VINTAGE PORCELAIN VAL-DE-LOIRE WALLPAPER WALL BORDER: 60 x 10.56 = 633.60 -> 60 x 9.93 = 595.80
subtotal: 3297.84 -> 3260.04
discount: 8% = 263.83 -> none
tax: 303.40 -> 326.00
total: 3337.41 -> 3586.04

● ● ● ● ●

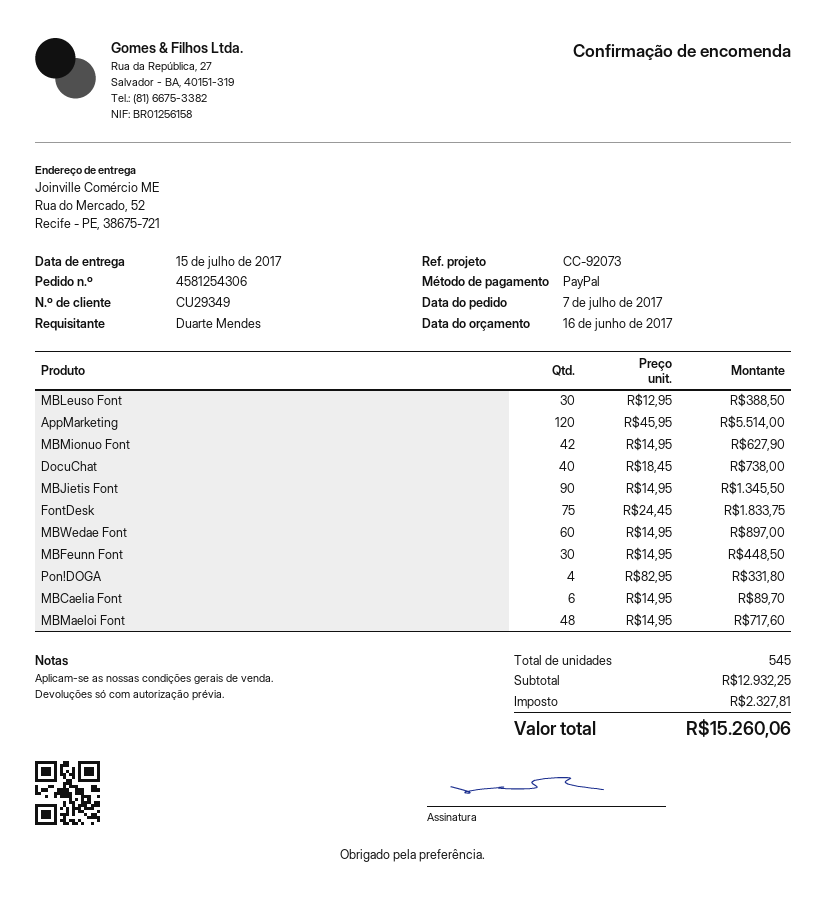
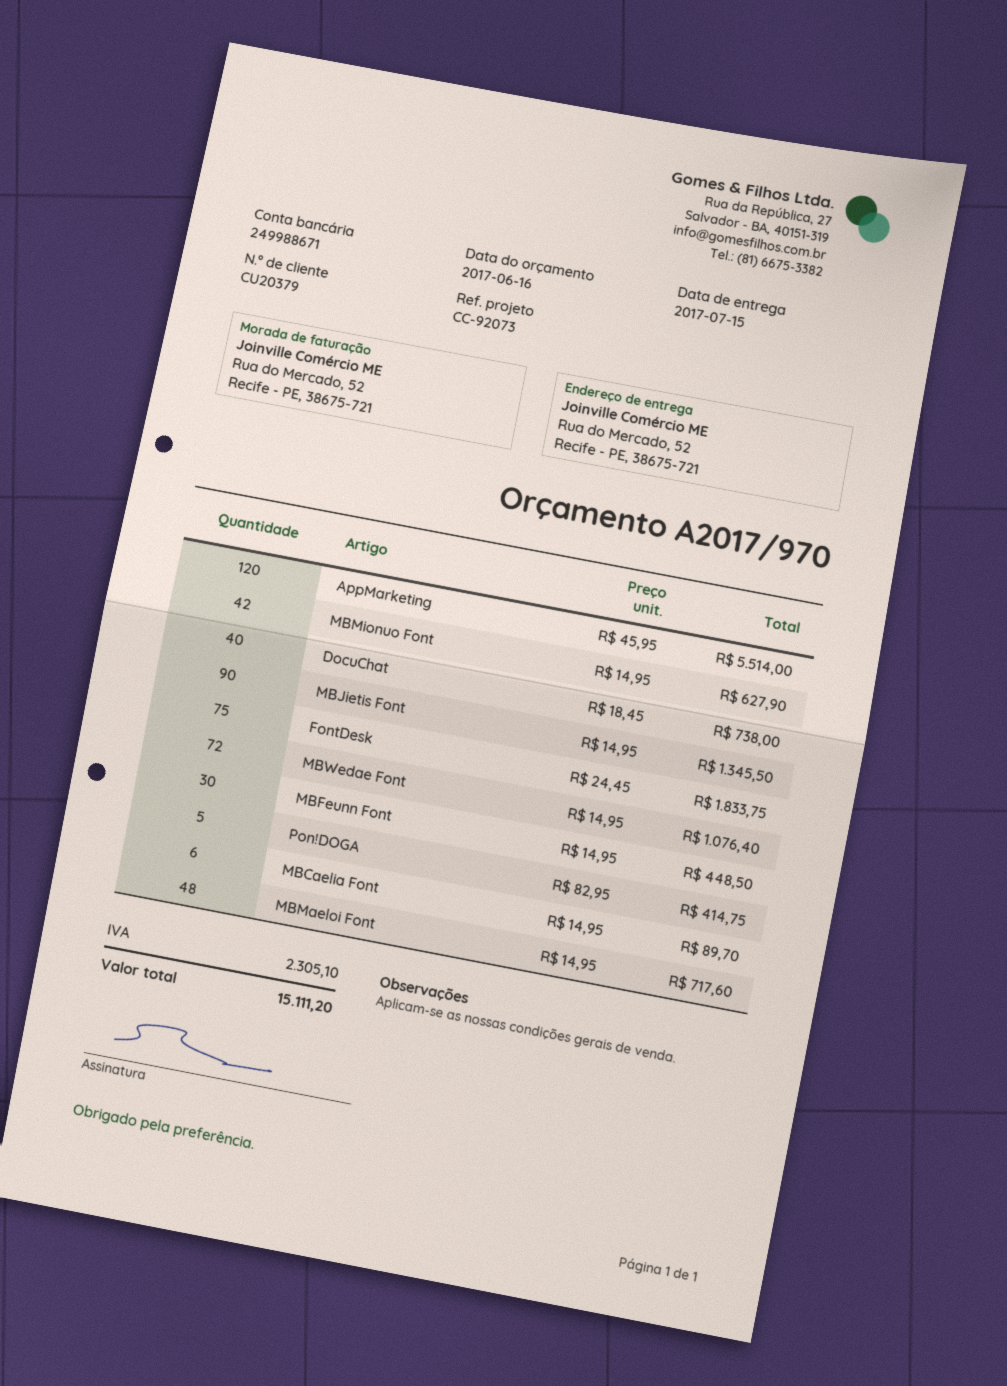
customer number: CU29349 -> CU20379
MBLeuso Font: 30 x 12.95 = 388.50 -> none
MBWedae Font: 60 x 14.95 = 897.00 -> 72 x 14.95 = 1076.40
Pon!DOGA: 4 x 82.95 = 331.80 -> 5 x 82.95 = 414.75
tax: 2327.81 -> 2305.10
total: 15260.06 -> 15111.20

● ● ● ● ●

▸ Activity
Go through the lines above and copy any that contain "Font".

▸ Output
MBLeuso Font: 30 x 12.95 = 388.50 -> none
MBWedae Font: 60 x 14.95 = 897.00 -> 72 x 14.95 = 1076.40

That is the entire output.